Pero la emoción no se produjo mientras el once le traqueteaba a través de la ciudad antigua, de la ciudad moderna, a través de jardines obreros y canteras de grava en dirección a Blessenfeld; los nombres de la parada —Boisserestrasse. Parque del Norte. Estación de Blessen, Innerer Ring— le parecían algo extraño, como procedentes de ensueños que otros hubieran soñado y trataran en vano de comunicárselos, sonaban a sus oídos como gritos de socorro procedentes de profundas capas de niebla, mientras el tranvía, casi vacío, corría, en la soleada tarde veraniega, hacia la estación término.
Allí, en la Parklinie, esquina Innerer Ring, estaba el puesto donde su madre probó a ganarse la vida como vendedora de pescado frito, pero había fracasado por tener el corazón demasiado compasivo. «¿Cómo puedo negarles un trozo de pescado a los niños hambrientos que han estado mirando cómo lo freía? ¿Cómo podría?». Y el padre contestaba: «Claro que no podrías, pero tenemos que cerrar el puesto; ya no nos fían, los comerciantes se niegan a servirnos más pescado». Filetes de pescado empanados freían en aceite caliente, mientras la madre amontonaba dos o tres cucharadas de ensalada de patatas en un plato de cartón; el corazón de la madre no había podido compadecerse sin ablandarse; de sus ojos azules fluían las lágrimas. Las vecinas se decían al oído: «Esta se va a consumir el alma llorando». No comía ni bebía, su cuerpo rubicundo y rosado se quedó flaco y anémico; ni rastro de aquella hermosa moza que tanto había gustado a todos los que se acercaban a la cantina de la estación; ya solo sabía murmurar: Señor, Señor, y hojear desgastados devocionarios de sectas que anunciaban el fin del mundo, mientras en la calle ondeaban banderas rojas al viento y otros llevaban la cabeza de Hindenburg pintada en pancartas por las calles; griterío, contiendas, tiros, trompetas y tambores. Cuando murió, la madre parecía una niña, anémica, delgaducha; tumba de serie con unos cuantos amelos, una pequeña cruz de madera: Edith Schrella 1896-1932; el alma consumida de tanto llorar, el cuerpo mezclado con tierra del cementerio del Norte.

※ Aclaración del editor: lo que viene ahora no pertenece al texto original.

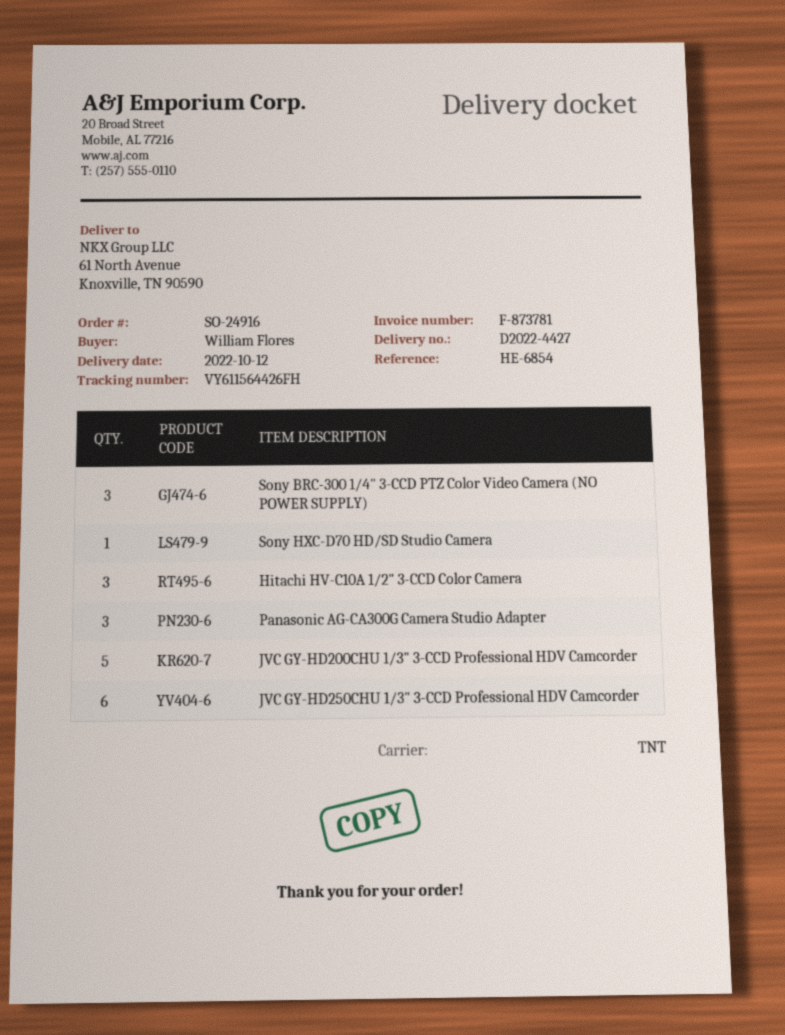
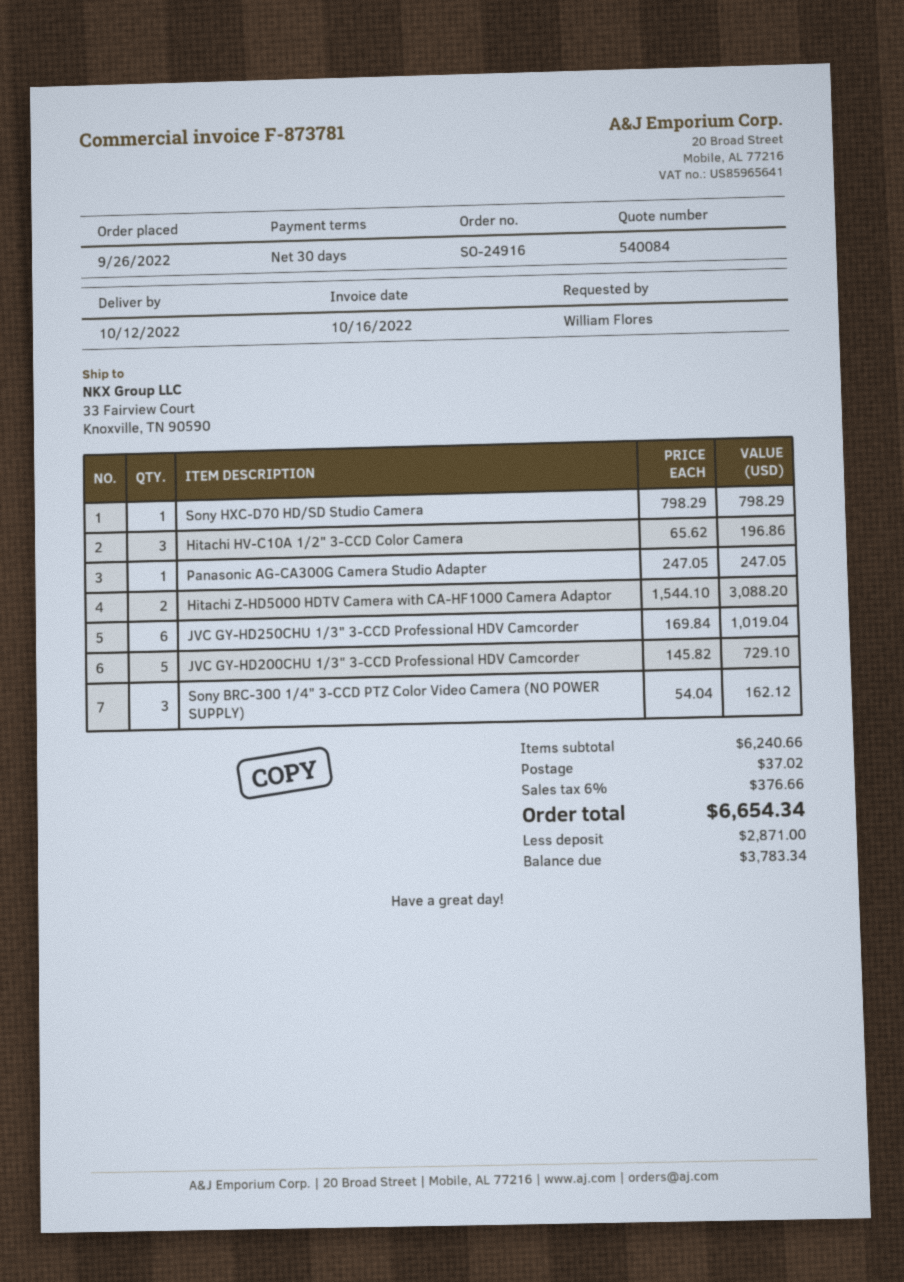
ship to: 61 North Avenue, Knoxville, TN 90590 -> 33 Fairview Court, Knoxville, TN 90590
Panasonic AG-CA300G Camera Studio Adapter: 3 -> 1
Hitachi Z-HD5000 HDTV Camera with CA-HF1000 Camera Adaptor: none -> 2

—Final de trayecto, señor —anunció el tranviario—; y salió de su garita, encendió la colilla de su cigarrillo, pasó a la parte delantera y añadió: —lo siento, pero no vamos más allá.
—Gracias.
Cuatro mil veces había subido y se había apeado allí; final de trayecto del once; entre zanjas y barracas se perdían los oxidados raíles, que treinta años atrás habían estado tendidos para continuar la línea del tranvía; puesto de limonadas: metales cromados, globos de cristal, máquinas automáticas; tabletas de chocolate de variadas clases.
—Una limonada, por favor.
El líquido verdoso escanciado en un vaso inmaculado sabía a asperilla.
—Si no le importa, tire el papel sucio en la papelera. Buen provecho.
—Gracias.
Los dos muslos de pollo estaban todavía tibios, la pechuga muy tierna, asada en la mejor manteca, la bolsa de celofán cerrada con unas pinzas especiales para mantener calientes los paquetes destinados a los excursionistas.
—¡Qué bien huele! ¿Desea otra limonada, el señor?
—No, gracias, pero deme seis cigarrillos.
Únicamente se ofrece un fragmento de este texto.